── Provided material ──
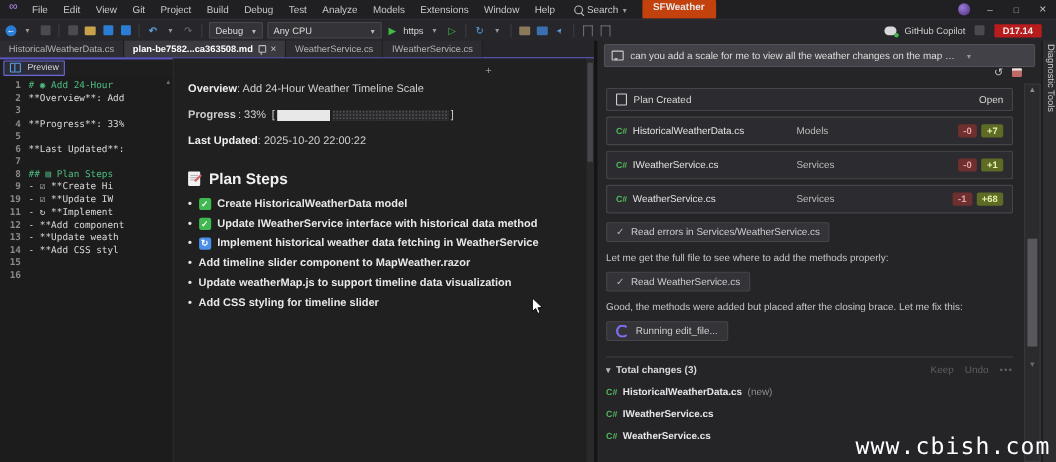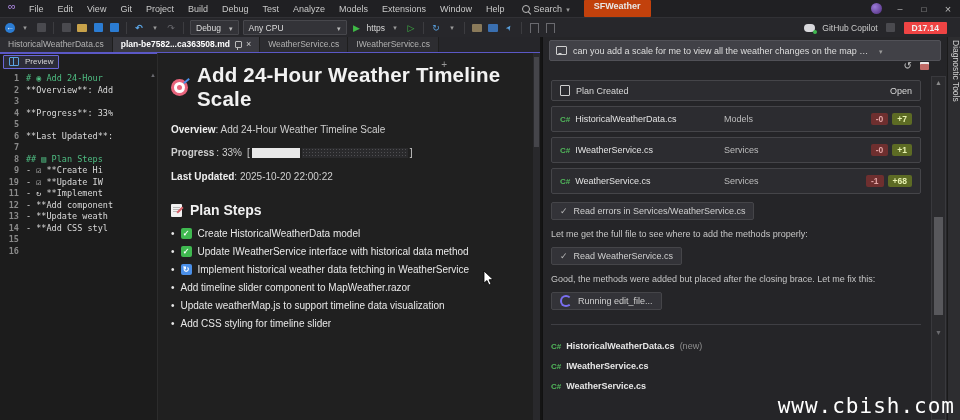--- a/index.html
+++ b/index.html
@@ -49,7 +49,7 @@
   .tb2-right{margin-left:auto;display:flex;align-items:center;gap:7px;padding-right:8px}
   .copilot-ic{width:11px;height:8px;background:#d8d8dc;border-radius:4px;position:relative}
   .copilot-ic::after{content:"";position:absolute;right:-2px;bottom:-2px;width:4px;height:4px;border-radius:50%;background:#3fb950}
-  .ver-badge{background:#ef4444;color:#f0f0f0;font-weight:bold;padding:1px 8px;border-radius:1px}
+  .ver-badge{background:#b91c1c;color:#f0f0f0;font-weight:bold;padding:1px 8px;border-radius:1px}
 
   
   .main{position:absolute;top:36px;left:0;right:0;bottom:0;display:flex}

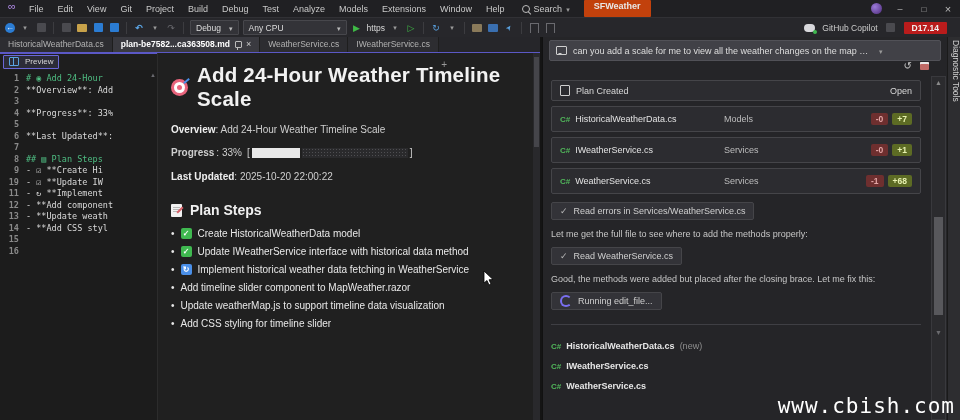--- a/index.html
+++ b/index.html
@@ -413,12 +413,6 @@
 
     <div class="preview">
       <span class="pv-plus"></span>
-      <div class="pv-h1">
-        <span class="target-ic">
-            <span class="dart"></span>
-          </span>
-        <span>Add 24-Hour Weather Timeline Scale</span>
-      </div>
       <div class="pv-line">
         <b>Overview</b><span>: Add 24-Hour Weather Timeline Scale</span>
       </div>

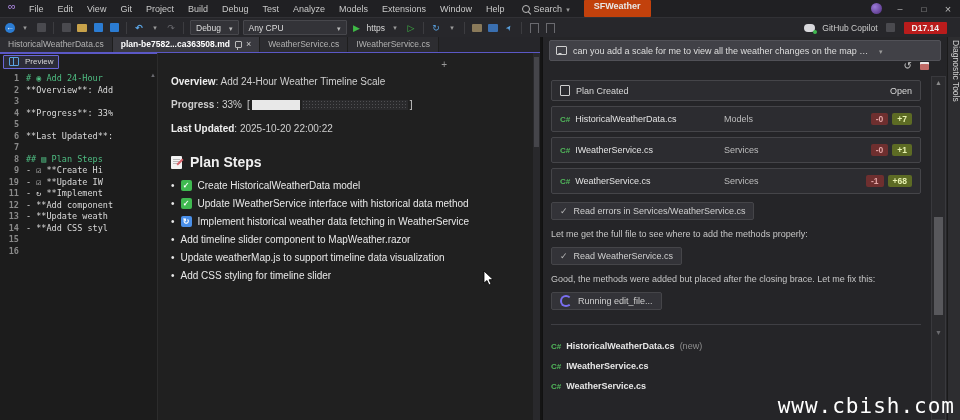--- a/index.html
+++ b/index.html
@@ -103,7 +103,7 @@
                   box-shadow:0 2px 0 #b8b8b8,0 4px 0 #b8b8b8}
   .memo-ic::before{content:"";position:absolute;width:8px;height:2px;background:#d8626a;transform:rotate(-45deg);
                    right:-2px;top:5px;z-index:1}
-  .steps{list-style:none;margin:10px 0 0 0;padding:0;font-size:10px;font-weight:normal;color:#e8e8e8}
+  .steps{list-style:none;margin:10px 0 0 0;padding:0;font-size:10px;font-weight:bold;color:#e8e8e8}
   .steps li{display:flex;align-items:center;gap:6px;margin-bottom:7px}
   .bullet{color:#e8e8e8;font-size:10px;flex:none}
   .bullet::after{content:"•"}

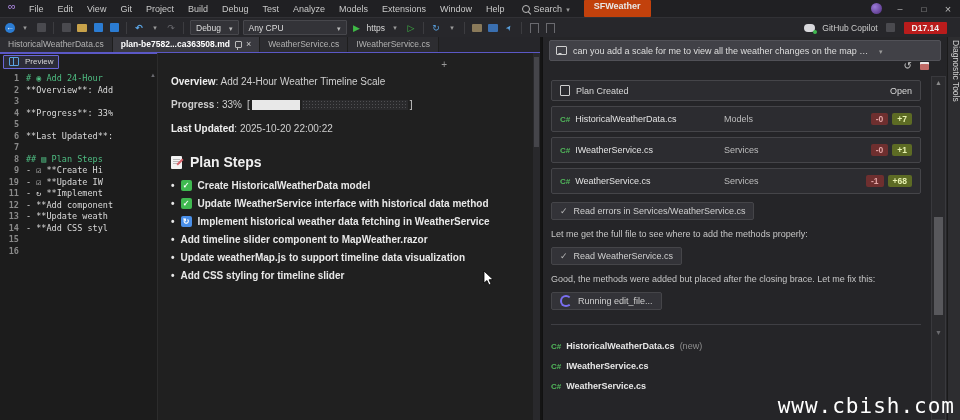--- a/index.html
+++ b/index.html
@@ -544,6 +544,15 @@
       </span></div>
 
       <div class="total-sec">
+        <div class="total-head">
+          <span class="th-caret"></span>
+          <span>Total changes (3)</span>
+          <span class="total-actions">
+            <span>Keep</span>
+            <span>Undo</span>
+            <span class="i-dots"></span>
+          </span>
+        </div>
 
           <div class="total-row">
             <span class="cs-ic"></span>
───
An exact copy of the entries above is needed, with the pictures removed.

*Answer for the task:*
--- a/index.html
+++ b/index.html
@@ -49,7 +49,7 @@
   .tb2-right{margin-left:auto;display:flex;align-items:center;gap:7px;padding-right:8px}
   .copilot-ic{width:11px;height:8px;background:#d8d8dc;border-radius:4px;position:relative}
   .copilot-ic::after{content:"";position:absolute;right:-2px;bottom:-2px;width:4px;height:4px;border-radius:50%;background:#3fb950}
-  .ver-badge{background:#ef4444;color:#f0f0f0;font-weight:bold;padding:1px 8px;border-radius:1px}
+  .ver-badge{background:#b91c1c;color:#f0f0f0;font-weight:bold;padding:1px 8px;border-radius:1px}
 
   
   .main{position:absolute;top:36px;left:0;right:0;bottom:0;display:flex}

--- a/index.html
+++ b/index.html
@@ -413,12 +413,6 @@
 
     <div class="preview">
       <span class="pv-plus"></span>
-      <div class="pv-h1">
-        <span class="target-ic">
-            <span class="dart"></span>
-          </span>
-        <span>Add 24-Hour Weather Timeline Scale</span>
-      </div>
       <div class="pv-line">
         <b>Overview</b><span>: Add 24-Hour Weather Timeline Scale</span>
       </div>

--- a/index.html
+++ b/index.html
@@ -103,7 +103,7 @@
                   box-shadow:0 2px 0 #b8b8b8,0 4px 0 #b8b8b8}
   .memo-ic::before{content:"";position:absolute;width:8px;height:2px;background:#d8626a;transform:rotate(-45deg);
                    right:-2px;top:5px;z-index:1}
-  .steps{list-style:none;margin:10px 0 0 0;padding:0;font-size:10px;font-weight:normal;color:#e8e8e8}
+  .steps{list-style:none;margin:10px 0 0 0;padding:0;font-size:10px;font-weight:bold;color:#e8e8e8}
   .steps li{display:flex;align-items:center;gap:6px;margin-bottom:7px}
   .bullet{color:#e8e8e8;font-size:10px;flex:none}
   .bullet::after{content:"•"}

--- a/index.html
+++ b/index.html
@@ -544,6 +544,15 @@
       </span></div>
 
       <div class="total-sec">
+        <div class="total-head">
+          <span class="th-caret"></span>
+          <span>Total changes (3)</span>
+          <span class="total-actions">
+            <span>Keep</span>
+            <span>Undo</span>
+            <span class="i-dots"></span>
+          </span>
+        </div>
 
           <div class="total-row">
             <span class="cs-ic"></span>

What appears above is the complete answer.